Phase-field modeling and effective simulation of non-isothermal reactive transport

TL;DR

This paper develops a phase-field model for non-isothermal reactive transport involving fluid-mineral interfaces, incorporating temperature effects and a conservative reformulation, solved efficiently with an iterative scheme.

Contribution

It introduces a conservative diffuse interface model with temperature-dependent reactions and an efficient L-scheme iterative solver for coupled transport equations.

Findings

The proposed numerical scheme is efficient and accurate.

The model effectively captures temperature-dependent mineral reactions.
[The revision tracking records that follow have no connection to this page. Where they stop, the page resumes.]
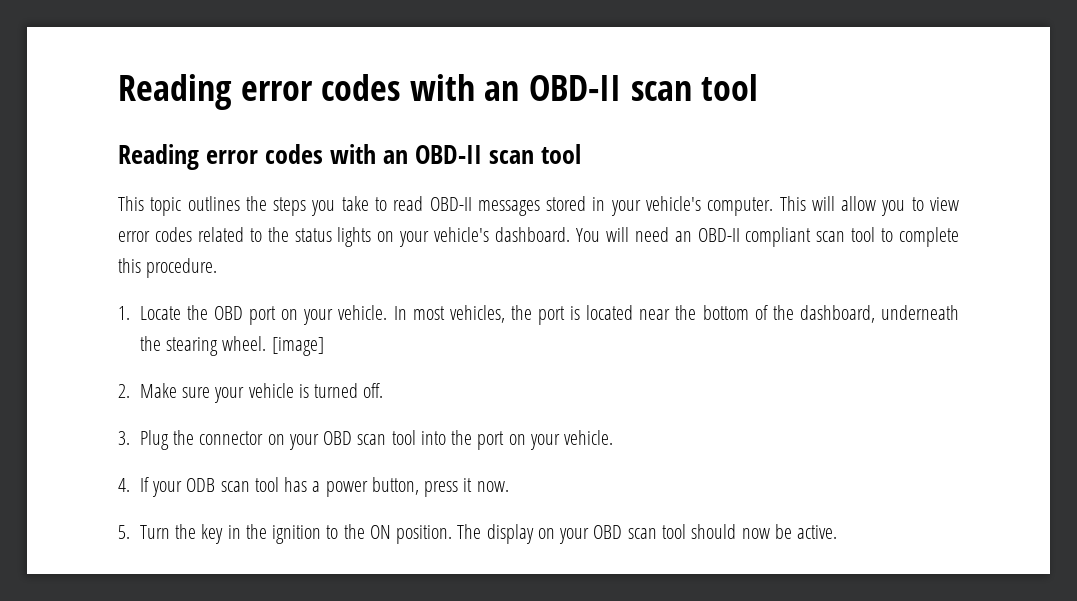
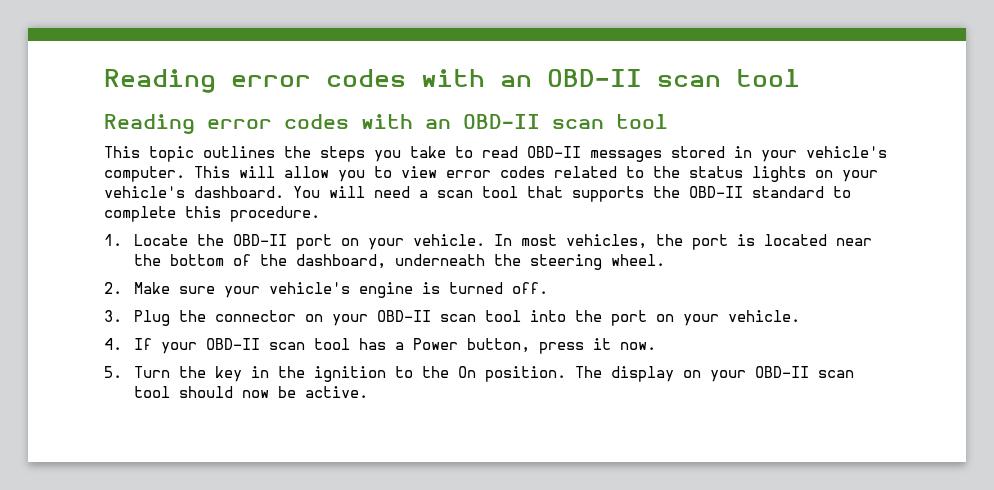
[674,227,876,247] an OBD-II compliant scan tool -> [419,186,824,202] a scan tool that supports the OBD-II standard
[213,306,243,320] OBD -> [232,234,287,246] OBD-II
[166,337,219,356] stearing -> [529,254,602,270] steering
[271,337,324,356] [image] -> (665, 260) none
[248,383,294,398] vehicle -> [268,282,413,298] vehicle's engine
[323,431,353,445] OBD -> [376,310,431,322] OBD-II
[186,478,216,492] ODB -> [205,338,260,350] OBD-II
[325,481,368,497] power -> [412,338,458,350] Power
[369,525,391,539] ON -> [457,366,476,378] On
[593,525,623,539] OBD -> [754,366,809,378] OBD-II

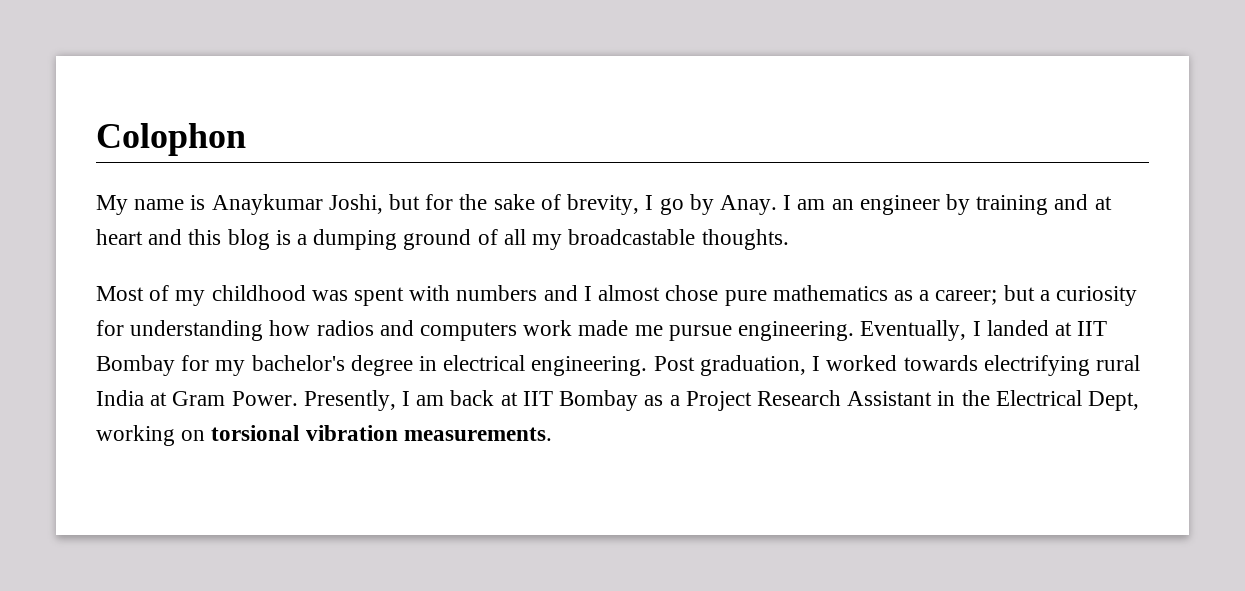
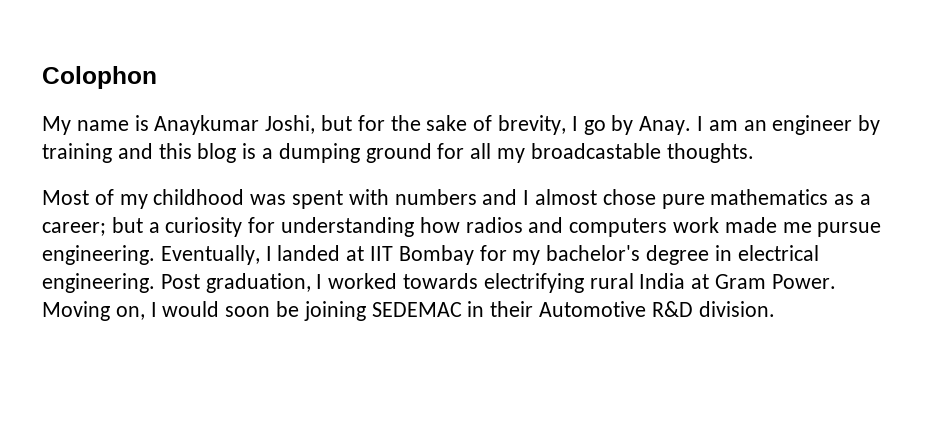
[1094,196,1112,210] [96,229,183,245] at heart and -> (153, 151) none
[477,229,498,245] of -> [437,143,465,159] for
[303,390,1139,411] [96,425,552,446] Presently, I am back at IIT Bombay as a Project Research Assistant in the Electrical Dept, working on torsional vibration measurements. -> [42,301,775,321] Moving on, I would soon be joining SEDEMAC in their Automotive R&D division.

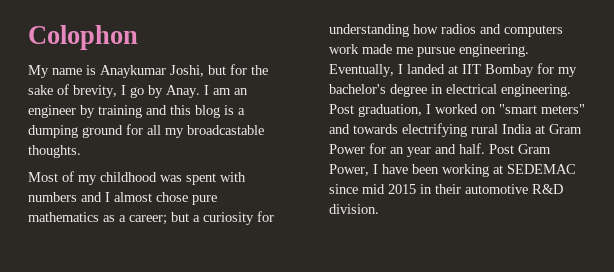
(398, 281) none -> [481,104,585,114] [329,124,350,134] on "smart meters" and
[771,274,836,289] [42,301,462,321] Power. Moving on, I would soon be joining SEDEMAC -> [329,143,551,157] [329,164,576,177] [329,184,416,194] Power for an year and half. Post Gram Power, I have been working at SEDEMAC since mid 2015
[539,301,647,317] Automotive -> [465,184,528,194] automotive

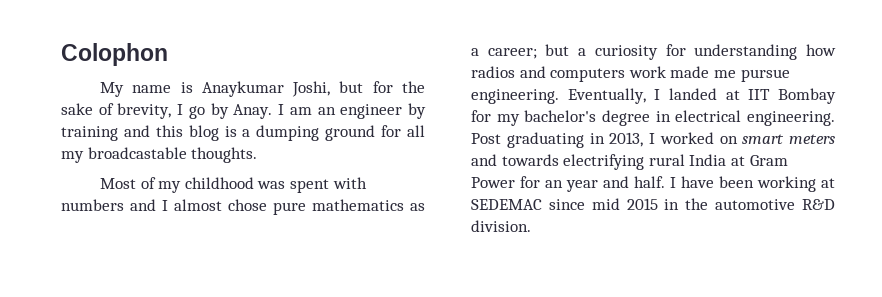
[358,104,422,117] graduation, -> [506,132,644,148] graduating in 2013,
[499,104,585,114] "smart meters" -> [742,134,835,144] smart meters
[489,144,551,154] [329,164,369,176] Post Gram Power, -> (665, 182) none
[435,184,461,194] their -> [685,198,709,210] the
The iterative coupling scheme reduces computational cost.

Abstract

We consider single-phase flow with solute transport where ions in the fluid can precipitate and form a mineral, and where the mineral can dissolve and release solute into the fluid. Such a setting includes an evolving interface between fluid and mineral. We approximate the evolving interface with a diffuse interface, which is modeled with an Allen-Cahn equation. We also include effects from temperature such that the reaction rate can depend on temperature, and allow heat conduction through fluid and mineral. As Allen-Cahn is generally not conservative due to curvature-driven motion, we include a reformulation that is conservative. This reformulation includes a non-local term which makes the use of standard Newton iterations for solving the resulting non-linear system of equations very slow. We instead apply L-scheme iterations, which can be proven to converge for any starting guess, although giving only linear convergence. The three coupled equations for diffuse interface, solute transport and heat transport are solved via an iterative coupling scheme. This allows the three equations to be solved more efficiently compared to a monolithic scheme, and only few iterations are needed for high accuracy. Through numerical experiments we highlight the usefulness and efficiency of the suggested numerical scheme and the applicability of the resulting model.